小さなろうそくの炎一つで世界は輝けばいい

 二十人の人が小説を面白かったと言ってくれても、たった一人が「くだらない」と言っただけで、気になって気になってしょうがなくなる。今まで面白かったと言ってくれた人たちに失礼なくらい、悪い方の評価ばかりに囚われてしまう。こんなの違う、って分かってるんだけどね。本当は逆だ。二十人の人がくだらないって言っても、たった一人が「面白い」と言ってくれたら、胸を張って次の作品に望める人間になりたいのに。二日前の日記に書いた「コーヒー&シガレット」という映画、わたしはとっても面白いと思ったのに、退屈だったという感想をネットで見つけて驚いた。あとドストエフスキーの「罪と罰」を大胆にアレンジしたアキ・カウリスマキの映画も、きゃっきゃ手叩いて喜んだお気に入りの映画なのに「やりたいことが分からない、意味が分からない、面白くない」という評を見つけて驚いた。そういう評を見ると勇気づけられる。こんなに面白いとわたしが感じたのに、一方では面白くないと感じる人たちがいる。人それぞれなのだ。作品それぞれなのだ。表現ってそういうものなんだ。尖ってる作品ほど評価が分かれるもの。いつか、近い将来、わたしは、ある人たちには熱狂的に好かれるけれど、ある人たちには面白くないと思われる作品を生み出してみたい。

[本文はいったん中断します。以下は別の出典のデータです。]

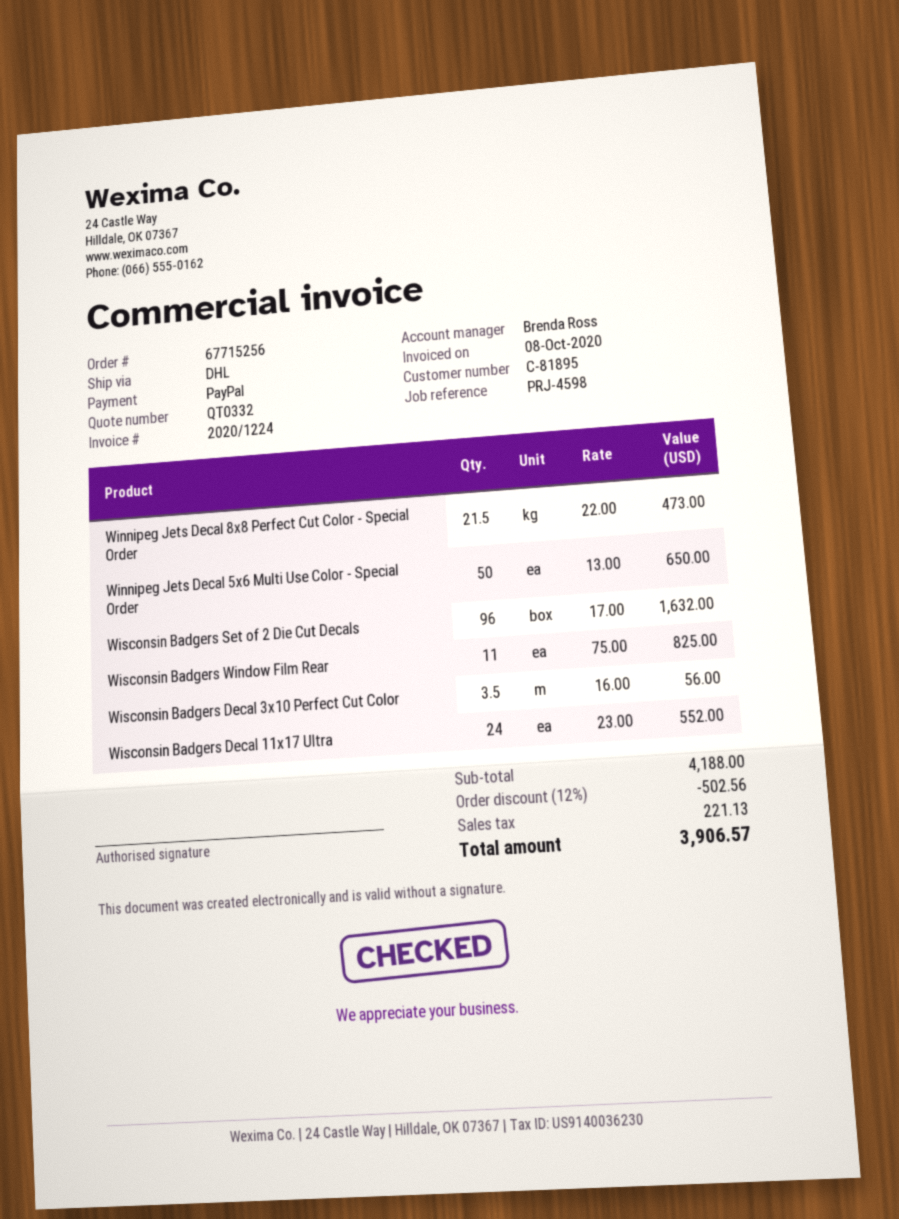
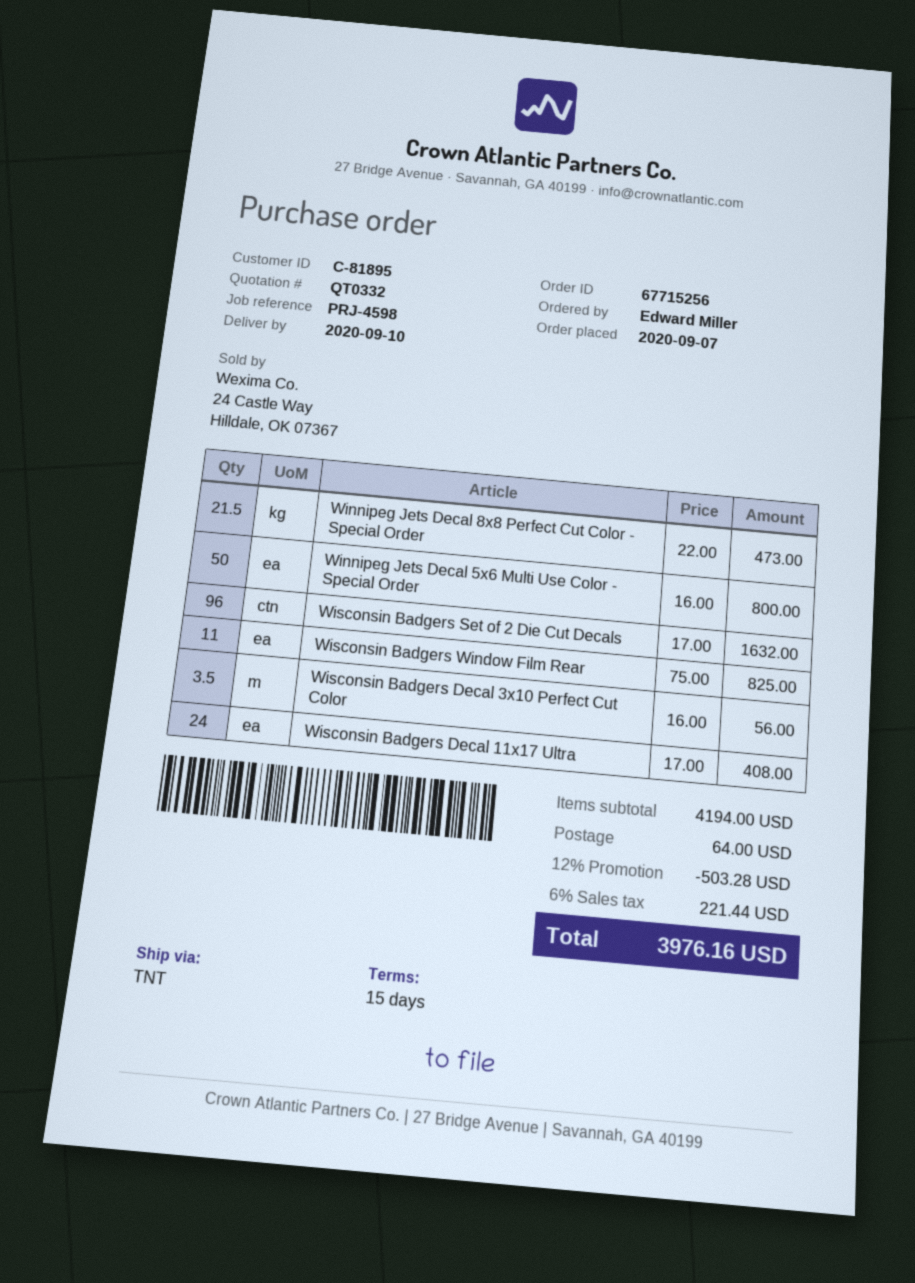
shipping method: DHL -> TNT
Winnipeg Jets Decal 5x6 Multi Use Color - Special Order: 50 x 13.00 = 650.00 -> 50 x 16.00 = 800.00
Wisconsin Badgers Decal 11x17 Ultra: 24 x 23.00 = 552.00 -> 24 x 17.00 = 408.00
subtotal: 4188.00 -> 4194.00
discount: 12% = 502.56 -> 12% = 503.28
shipping: none -> 64.00
tax: 221.13 -> 221.44
total: 3906.57 -> 3976.16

 そうは言ってもね、やっぱね、悪い評価って気になるものでしてね。そんな自分の凡人っぷりに鞭打って鍛えているところ。無難に誰からも好かれる非表現者的心持を早く脱出して、評価など超越したい。作品と読者は常に一対一なんだ。何人の人に評価されたかではない。ただ一人の読者の特別になりたい。